Introduction

Progesterone is essential for the female reproductive cycle, having roles in the menstrual cycle, blastocyst implantation and maintenance of pregnancy.1,2 During the luteal phase of the menstrual cycle after ovulation, progesterone is secreted by the corpus luteum and instigates secretory transformation of the endometrium into an implantation-receptive state.2 Progesterone continues to be produced during pregnancy, where it is involved in modulating the maternal immune response, reducing uterine contractility and regulating the utero-placental circulation, thus contributing to the maintenance of pregnancy.1
Insufficient exposure to progesterone to enable normal secretory transformation of the endometrium and implantation (luteal phase deficiency) is associated with infertility and early pregnancy loss.2,3 Luteal phase deficiency also occurs following controlled ovarian stimulation used in assisted reproduction, with potentially adverse effects on implantation in this setting.2 Later, in established pregnancy, a functional withdrawal of progesterone activity within the uterus is associated with onset of labour, whether at term or preterm.4
Exogenous progesterone is used to treat various obstetric conditions associated with reduced progesterone activity. Progestogens widely approved for use in pregnancy include natural progesterone, and the synthetic progestogens 17α-hydroxyprogesterone caproate (17OHP-C) and dydrogesterone.

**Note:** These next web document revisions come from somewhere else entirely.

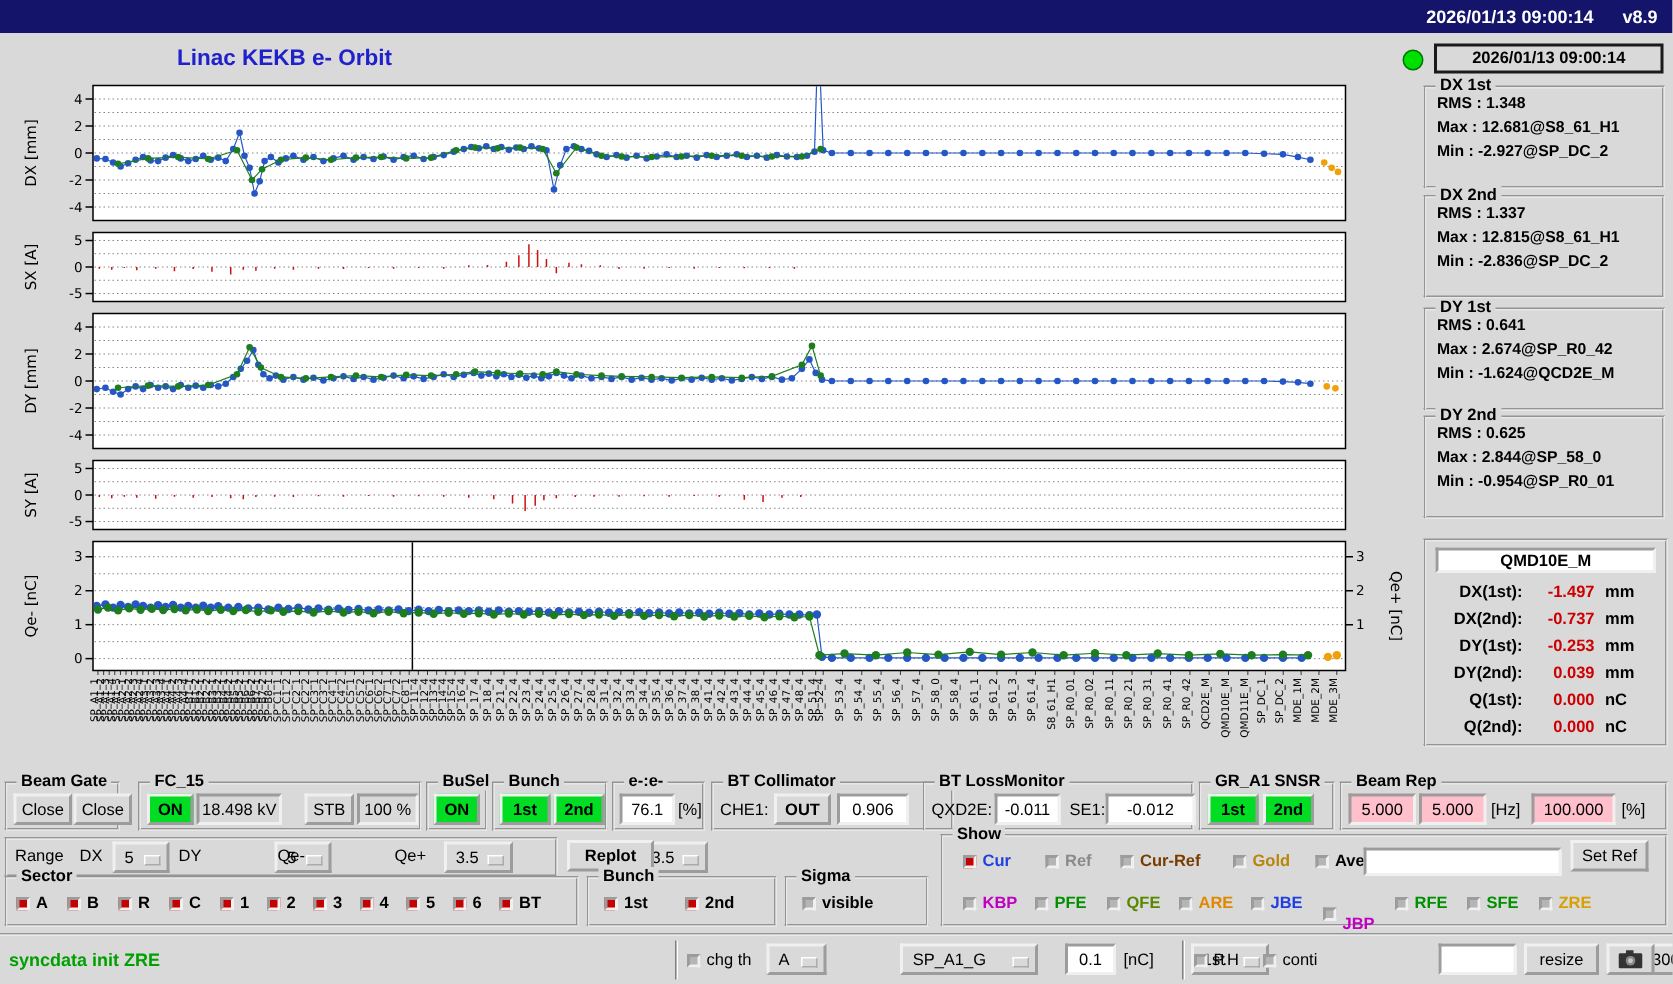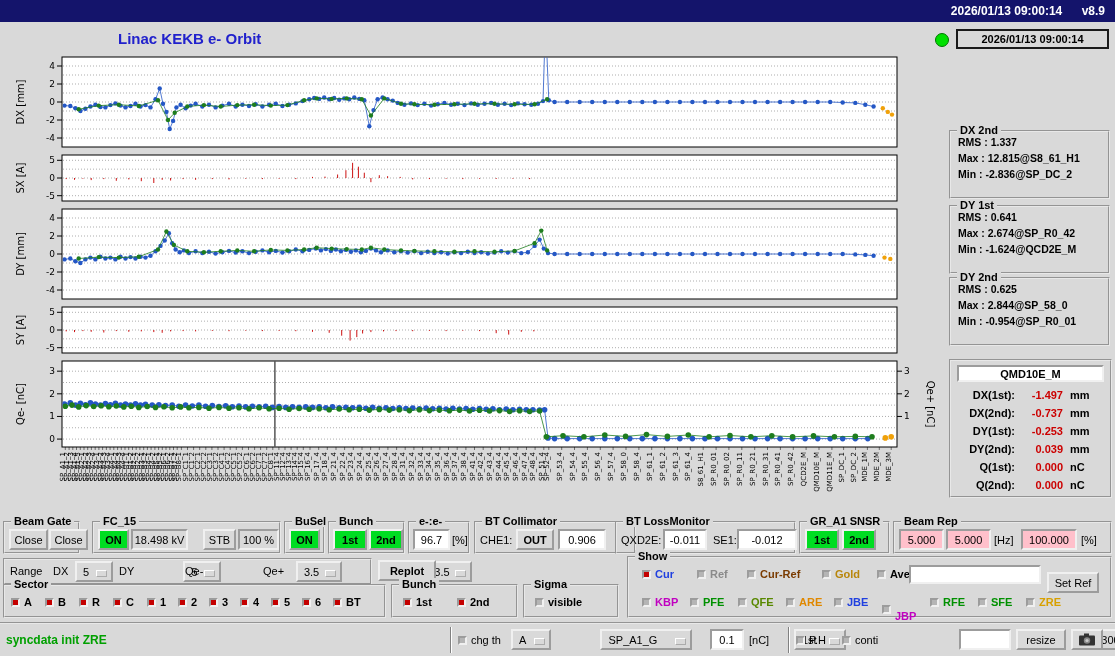--- a/index.html
+++ b/index.html
@@ -957,20 +957,26 @@
       <text transform="translate(867.4,397) rotate(-90)" text-anchor="end" font-size="7" fill="#000">MDE_1M</text>
       <line x1="879.3" y1="392" x2="879.3" y2="395" stroke="#000" stroke-width="0.5"></line>
       <text transform="translate(879.3,397) rotate(-90)" text-anchor="end" font-size="7" fill="#000">MDE_2M</text>
       <line x1="891.2" y1="392" x2="891.2" y2="395" stroke="#000" stroke-width="0.5"></line>
       <text transform="translate(891.2,397) rotate(-90)" text-anchor="end" font-size="7" fill="#000">MDE_3M</text>
     </svg>
 
   <div class="indicator"></div>
   <div class="clockbox">2026/01/13 09:00:14</div>
 
+  <div class="statgroup" style="top:57px">
+    <span class="flabel">DX 1st</span>
+    <div class="statline">RMS : 1.348</div>
+    <div class="statline">Max : 12.681@S8_61_H1</div>
+    <div class="statline">Min : -2.927@SP_DC_2</div>
+  </div>
   <div class="statgroup" style="top:130px">
     <span class="flabel">DX 2nd</span>
     <div class="statline">RMS : 1.337</div>
     <div class="statline">Max : 12.815@S8_61_H1</div>
     <div class="statline">Min : -2.836@SP_DC_2</div>
   </div>
   <div class="statgroup" style="top:205px">
     <span class="flabel">DY 1st</span>
     <div class="statline">RMS : 0.641</div>
     <div class="statline">Max : 2.674@SP_R0_42</div>
@@ -1035,21 +1041,21 @@
     <span class="flabel">BuSel</span>
     <span class="btn green fitem" style="left:3px;width:31px">ON</span>
   </div>
   <div class="frame" style="left:328px;top:521px;width:77px;height:33px">
     <span class="flabel">Bunch</span>
     <span class="btn green fitem" style="left:3px;width:34px">1st</span>
     <span class="btn green fitem" style="left:39px;width:34px">2nd</span>
   </div>
   <div class="frame" style="left:408px;top:521px;width:62px;height:33px">
     <span class="flabel">e-:e-</span>
-    <span class="ent fitem" style="left:3px;width:37px">96.7</span>
+    <span class="ent fitem" style="left:3px;width:37px">76.1</span>
     <span class="lbl" style="left:42px;top:11px">[%]</span>
   </div>
   <div class="frame" style="left:474px;top:521px;width:162px;height:33px">
     <span class="flabel">BT Collimator</span>
     <span class="lbl" style="left:4px;top:11px">CHE1:</span>
     <span class="btn bold fitem" style="left:40px;width:38px">OUT</span>
     <span class="ent fitem" style="left:82px;width:48px">0.906</span>
   </div>
   <div class="frame" style="left:615px;top:521px;width:181px;height:33px">
     <span class="flabel">BT LossMonitor</span>
@@ -1101,21 +1107,21 @@
     </span>
     <span class="cb" style="left:193px;top:10px">
       <span class="cbbox"></span>
       <span class="cl bold" style="color: rgb(184, 134, 11);">Gold</span>
     </span>
     <span class="cb" style="left:248px;top:10px">
       <span class="cbbox"></span>
       <span class="cl bold" style="color: rgb(0, 0, 0);">Ave10</span>
     </span>
     <span class="ent" style="position:absolute;left:280px;top:7px;width:132px;height:19px;justify-content:flex-start"></span>
-    <span class="btn" style="position:absolute;left:418px;top:14px;width:52px">Set Ref</span>
+    <span class="btn" style="position:absolute;left:418px;top:2px;width:52px">Set Ref</span>
     <span class="cb" style="left:13px;top:38px">
       <span class="cbbox"></span>
       <span class="cl bold" style="color: rgb(192, 0, 192);">KBP</span>
     </span>
     <span class="cb" style="left:61px;top:38px">
       <span class="cbbox"></span>
       <span class="cl bold" style="color: rgb(0, 144, 0);">PFE</span>
     </span>
     <span class="cb" style="left:109px;top:38px">
       <span class="cbbox"></span>

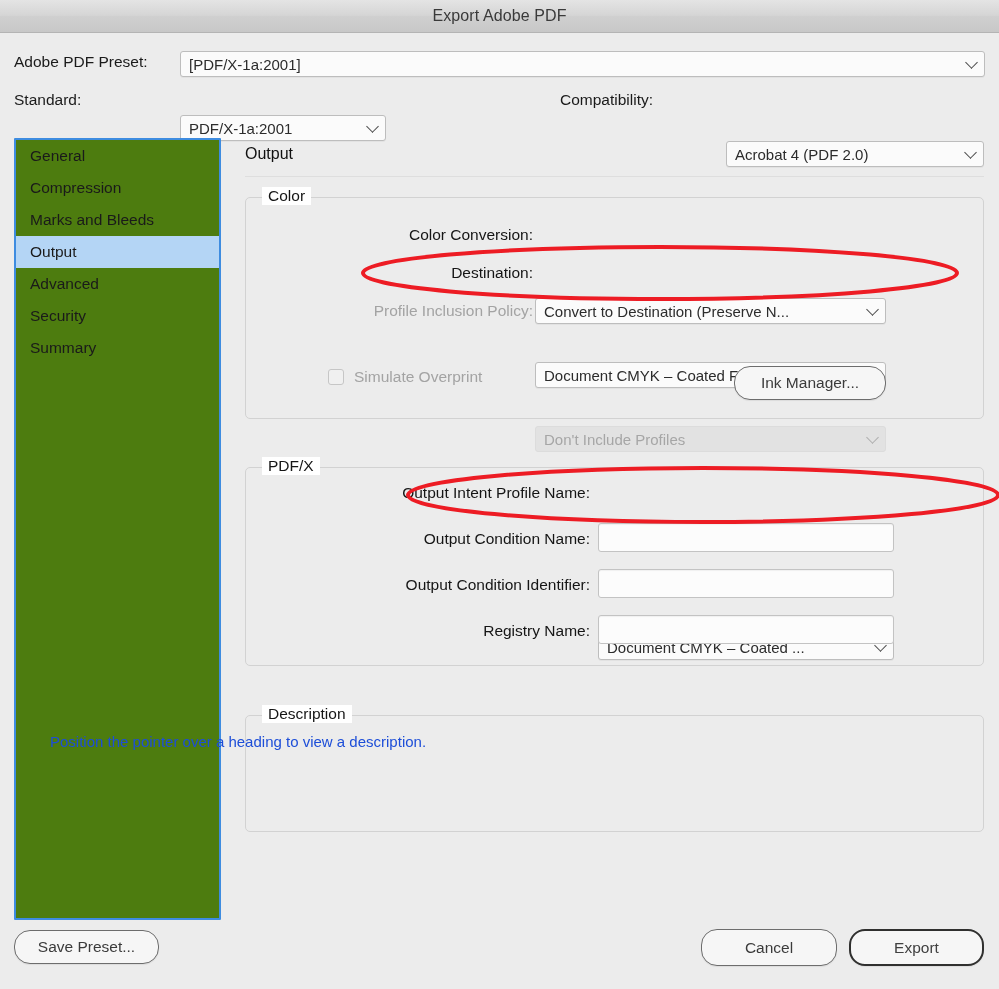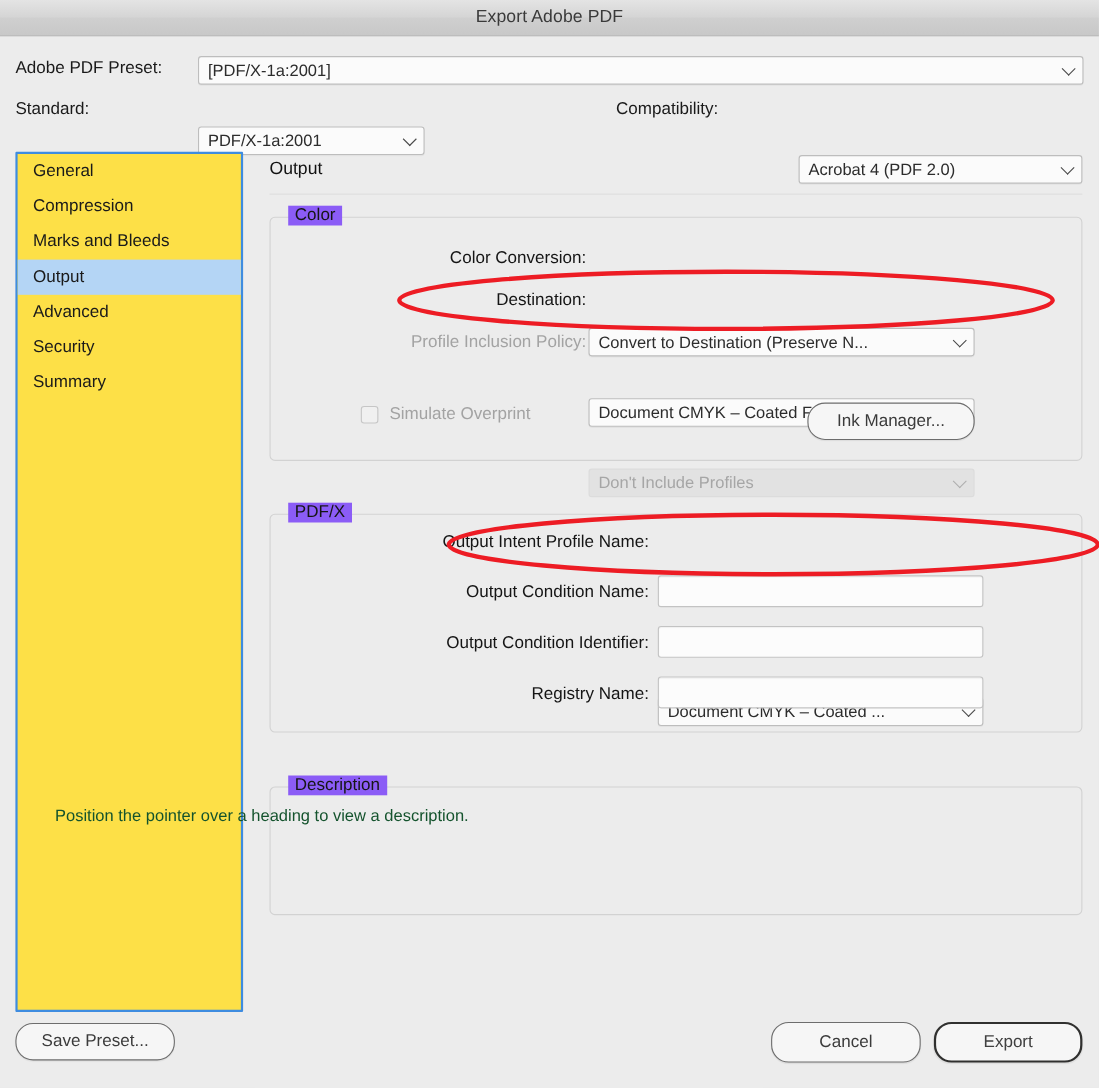--- a/index.html
+++ b/index.html
@@ -69,21 +69,21 @@
   #compat-combo { left: 726px; top: 89px; width: 258px; }
 
   #preset-label { left: 14px; top: 53px; width: 158px; }
   #standard-label { left: 14px; top: 91px; width: 158px; }
   #compat-label { left: 560px; top: 91px; width: 158px; }
 
   
   .sidebar {
     position: absolute; left: 14px; top: 138px;
     width: 207px; height: 782px;
-    background: #fde047;
+    background: #4d7c0f;
     border: 2px solid #3e8ce0;
     border-radius: 1px;
     overflow: hidden;
   }
   .side-item {
     height: 32px; display: flex; align-items: center;
     padding-left: 14px;
     font-size: 15.5px; color: #1a1a1a;
   }
   .side-item.selected { background: #b4d5f5; }
@@ -100,32 +100,32 @@
 
   
   .groupbox {
     position: absolute;
     border: 1px solid #d2d2d2;
     border-radius: 5px;
     background: transparent;
   }
   .group-legend {
     position: absolute; top: -11px; left: 16px;
-    background: #8b5cf6;
+    background: #ffffff;
     padding: 0 6px;
     font-size: 15.5px; color: #151515;
   }
 
   #color-group { left: 245px; top: 197px; width: 739px; height: 222px; }
   #pdfx-group  { left: 245px; top: 467px; width: 739px; height: 199px; }
   #desc-group  { left: 245px; top: 715px; width: 739px; height: 117px; }
 
   .desc-text {
     position: absolute; left: 50px; top: 733px;
-    font-size: 15px; color: #14532d;
+    font-size: 15px; color: #1d4ed8;
   }
 
   
   .row-label {
     position: absolute; font-size: 15.5px; color: #151515;
     text-align: right; white-space: nowrap;
   }
   .row-label.dim { color: #a3a3a3; }
 
   #cc-label   { left: 300px; top: 226px; width: 233px; }

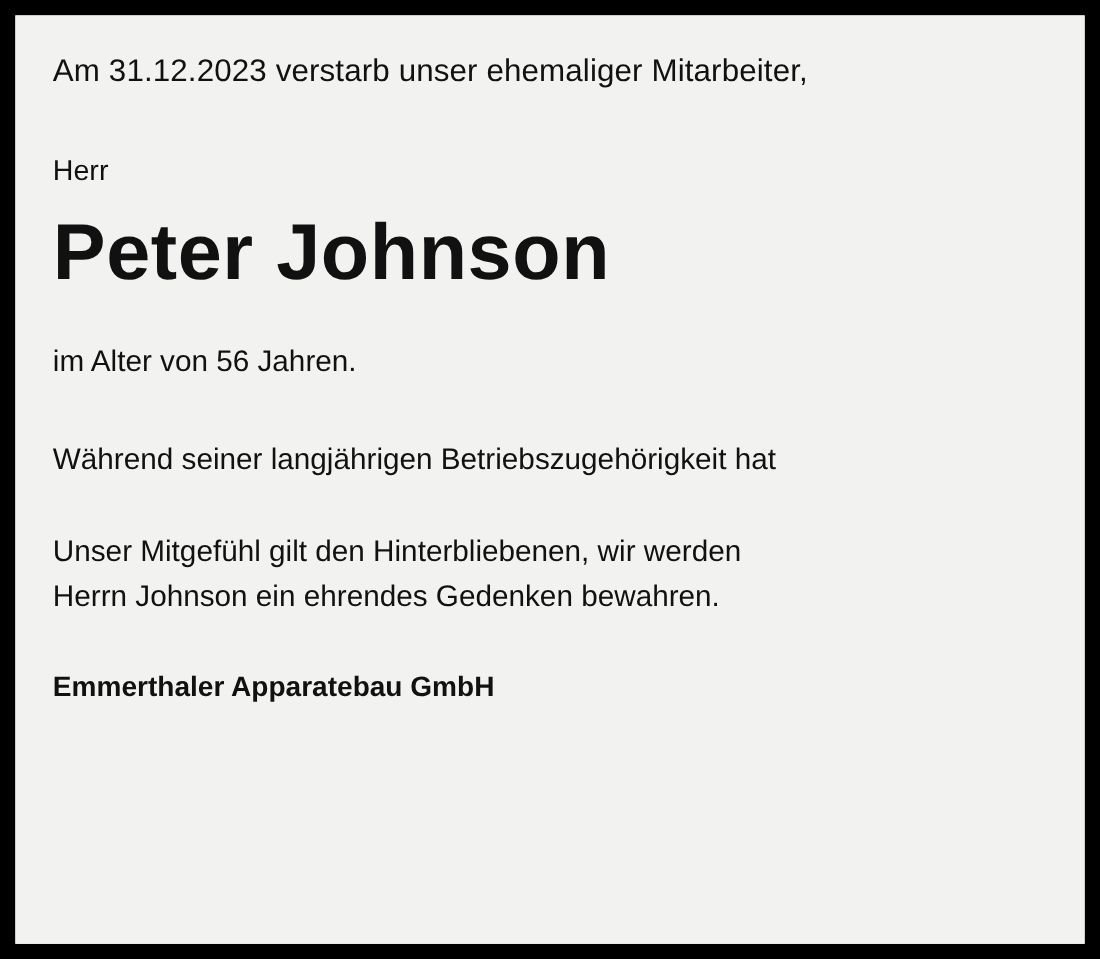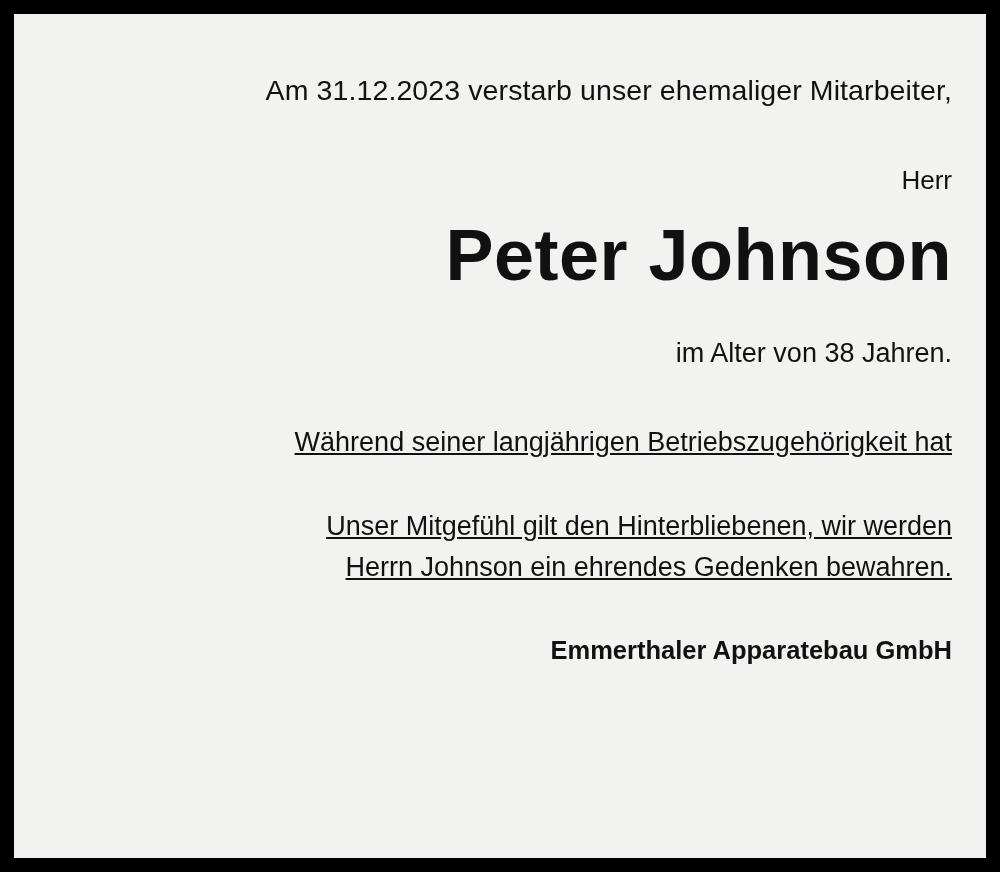--- a/index.html
+++ b/index.html
@@ -18,22 +18,22 @@
     height: 872px;
     border: 14px solid #000000;
     background: #f2f2f0;
     display: block;
   }
   .obituary-inner {
     box-sizing: border-box;
     width: 100%;
     height: 100%;
     background: #f2f2f0;
-    padding: 59px 34px 24px 34px;
-    text-align: right;
+    padding: 34px 34px 24px 34px;
+    text-align: left;
     color: #111111;
   }
   .line-intro {
     font-size: 28.5px;
     line-height: 1.25;
     letter-spacing: 0.1px;
     margin: 0 0 56px 0;
   }
   .line-salutation {
     font-size: 26px;
@@ -52,21 +52,20 @@
     line-height: 1.2;
     margin: 0 0 52px 0;
   }
   .paragraph {
     font-size: 27px;
     line-height: 1.5;
     margin: 0 0 44px 0;
   }
   .paragraph .txt-line {
     display: block;
-    text-decoration: underline;
   }
   .signature {
     font-size: 25.5px;
     font-weight: bold;
     line-height: 1.55;
     margin: 0;
   }
   .signature .txt-line {
     display: block;
   }
@@ -76,21 +75,21 @@
 
 <div class="obituary-frame">
   <div class="obituary-inner">
 
     <p class="line-intro">Am 31.12.2023 verstarb unser ehemaliger Mitarbeiter,</p>
 
     <p class="line-salutation">Herr</p>
 
     <h1 class="name">Peter Johnson</h1>
 
-    <p class="line-age">im Alter von 38 Jahren.</p>
+    <p class="line-age">im Alter von 56 Jahren.</p>
 
     <p class="paragraph">
       <span class="txt-line">Während seiner langjährigen Betriebszugehörigkeit hat</span>
     </p>
 
     <p class="paragraph">
       <span class="txt-line">Unser Mitgefühl gilt den Hinterbliebenen, wir werden</span>
       <span class="txt-line">Herrn Johnson ein ehrendes Gedenken bewahren.</span>
     </p>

Synthetic progestins mimic some of the effects of progesterone, but have variable affinities for other steroid receptors (androgen, glucocorticoid, and mineralocorticoid receptors) which results in differential progestogen activity and safety profiles.5
The most common routes for delivery of progesterone in the obstetric field are intramuscular (IM), vaginal and oral.117OHP-C is administered by IM injection6 and dydrogesterone is administered orally.7 Since the early 1990s, natural progesterone for exogenous administration has been formulated in micronised particles to enhance its bioavailability after oral administration.8 Despite this improvement, oral natural micronised progesterone (oral NMP) requires multiple daily doses due to first-pass metabolism and is associated with adverse events (e.g. drowsiness and/or dizziness) due to active metabolites.8 A sustained-release formulation of NMP (NMP-SR) has been developed to overcome the limitations of oral NMP. NMP-SR has a better tolerability profile than conventional oral NMP and is more bioavailable, allowing for once-daily dosing.9
This narrative review examines available evidence from clinical studies investigating oral NMP and oral NMP-SR in the obstetric indications of luteal phase support during assisted reproduction; prevention of threatened miscarriage; prevention of preterm delivery; and high-risk pregnancy.